The final test was category feeds for each of the student blogs so that they could be using one blog for several courses by feeding their work out to the appropriate course portals. And…. it is a cinch! If each student creates and uses categories to organize each of the course blog posts, then they can simply use the appropriate category feeds to send them on their merry way. (This may prove a little trickier for comments, but I am working on that one.) In other words, let’s say Juana wants to feed out to Professor X’s Global History Course portal, all she has to do is set up a category for global history, distinct from her econ 101 category and Bio 200 category, and she’s all set. Her global hisotry posts will be accessible from that feed. If, for example, she was to name the category “global” the following URL would serve as the RSS feed in WPMU: http://blogs.umw.edu/juana/category/global/feed/
That’s it, all of her Global History posts would now be sent to the class portal, and the same would be true for the rest of the students in her class. Meanwhile, she has a centralized space for all of her courses that she can carry over, archive, share, etc. This pushes the possibilities of WordPress beyond any course specific structure allowing for tremendous potential outside of the traditional classroom as well. You can decorate with flickr, entertain with YouTube, and wow your friends and family with the latest plugins. You can use it to promote work you’re proud of and bury the work you are not -it is your space, you own it, you maintain it, and you can make it better. I think this is it, we have all been talking about these possibilities for some time and I really believe the are not only possible, but seconds away from being ready for a larger-scale pilot. The questions surrounding whether a blog or e-portfolio or LMS or this or that is the tool, or some combination thereof seems somewhat irrelevant to me these days. The blog can quickly and easily be a portfolio or a LMS or whatever, and, even better, it plays relatively well with forums and wikis too!

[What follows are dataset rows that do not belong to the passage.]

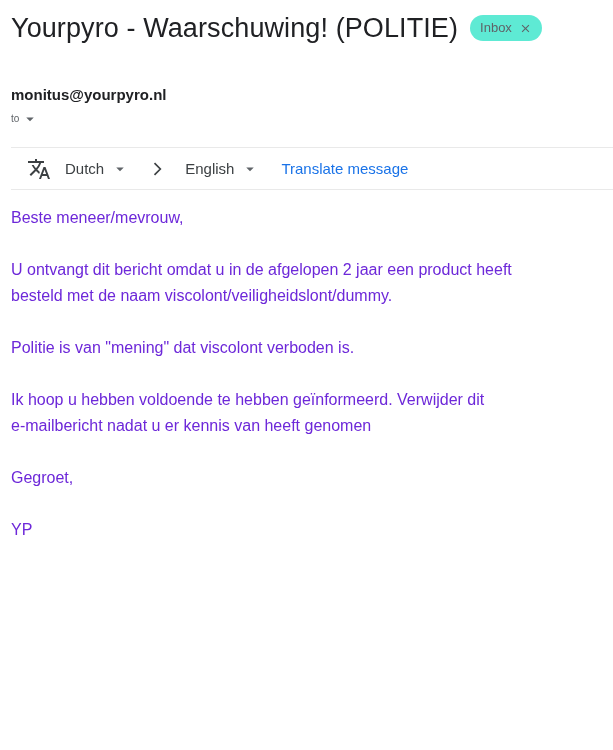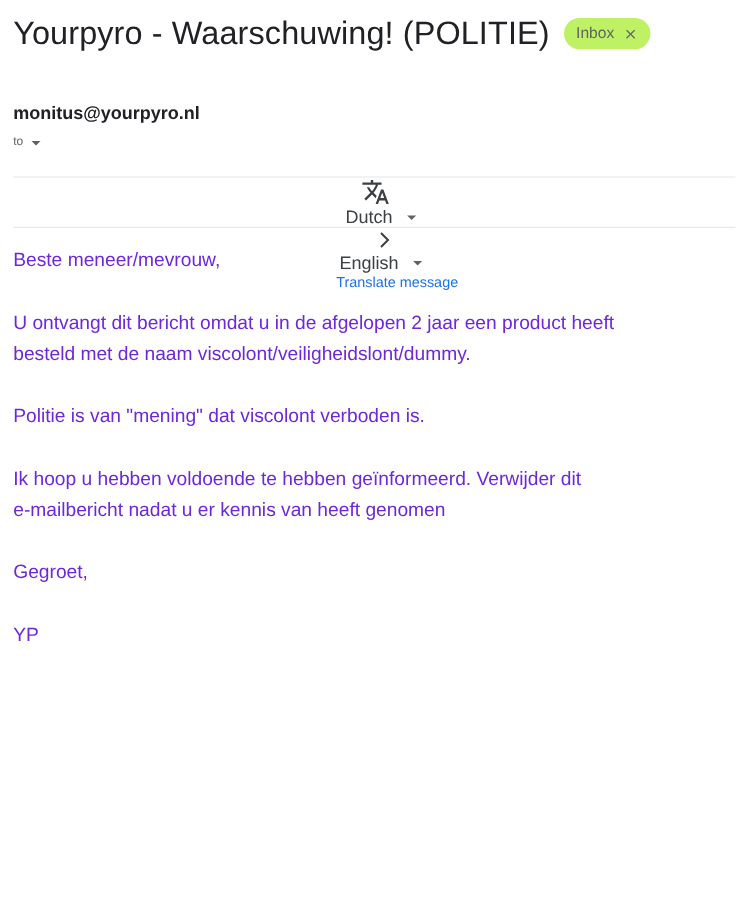--- a/index.html
+++ b/index.html
@@ -31,21 +31,21 @@
     line-height: 36px;
     color: #202124;
     margin: 0;
     white-space: nowrap;
     letter-spacing: 0.1px;
   }
   .chip {
     display: inline-flex;
     align-items: center;
     gap: 7px;
-    background: #bef264;
+    background: #5eead4;
     color: #5f6368;
     border-radius: 13px;
     padding: 5px 10px;
     font-size: 13px;
     line-height: 16px;
     flex: none;
   }
   .chip .x-icon { display: inline-flex; cursor: pointer; }
   .sender {
     margin-top: 40px;
@@ -66,39 +66,38 @@
   }
   
   .translate-bar {
     margin-top: 19px;
     height: 43px;
     display: flex;
     align-items: center;
     border-top: 1px solid #e9e9e9;
     border-bottom: 1px solid #e9e9e9;
     padding-left: 16px;
-    flex-direction: column;
   }
   .translate-bar .t-icon { display: inline-flex; margin-right: 14px; }
   .lang-btn {
     display: inline-flex;
     align-items: center;
     gap: 7px;
     font-size: 15px;
     color: #3c4043;
     cursor: pointer;
     background: none;
     border: none;
     padding: 0;
     font-family: inherit;
   }
   .chev { display: inline-flex; margin: 0 18px; }
   .translate-link {
     margin-left: 22px;
-    font-size: 12px;
+    font-size: 15px;
     font-weight: 500;
     color: #1a73e8;
     text-decoration: none;
     cursor: pointer;
   }
   
   .email-body {
     padding-top: 15px;
     font-size: 16px;
     line-height: 26px;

What would shore this up for me in terms of a Fall 2007 roll-out (and remember that I have no power so these ideas of grandeur are solely the opinions of a peon) is a centralized space that allows students to go to a page on WPMU and enter the appropriate RSS feed for each of their class portals (I’m thinking drop-down menu, one field for the feed, and see ya). As an administrator, I am already using BDP RSS to make this all happen and from what I can tell it shouldn’t be too difficult to protect this self-service page so that only instructors and students can access it. This would evenly distribute the work of collecting and managing all these feeds to each individual user. I really believe that this is eminently doable, I mean the RSS BDP code has already been written for WP, it just has to be modified and made semi-public so that we can scale it effectively. As Scarlet O’Hara is my witness, we’ll never go hungry again- -for we are all about to feed to heart’s content!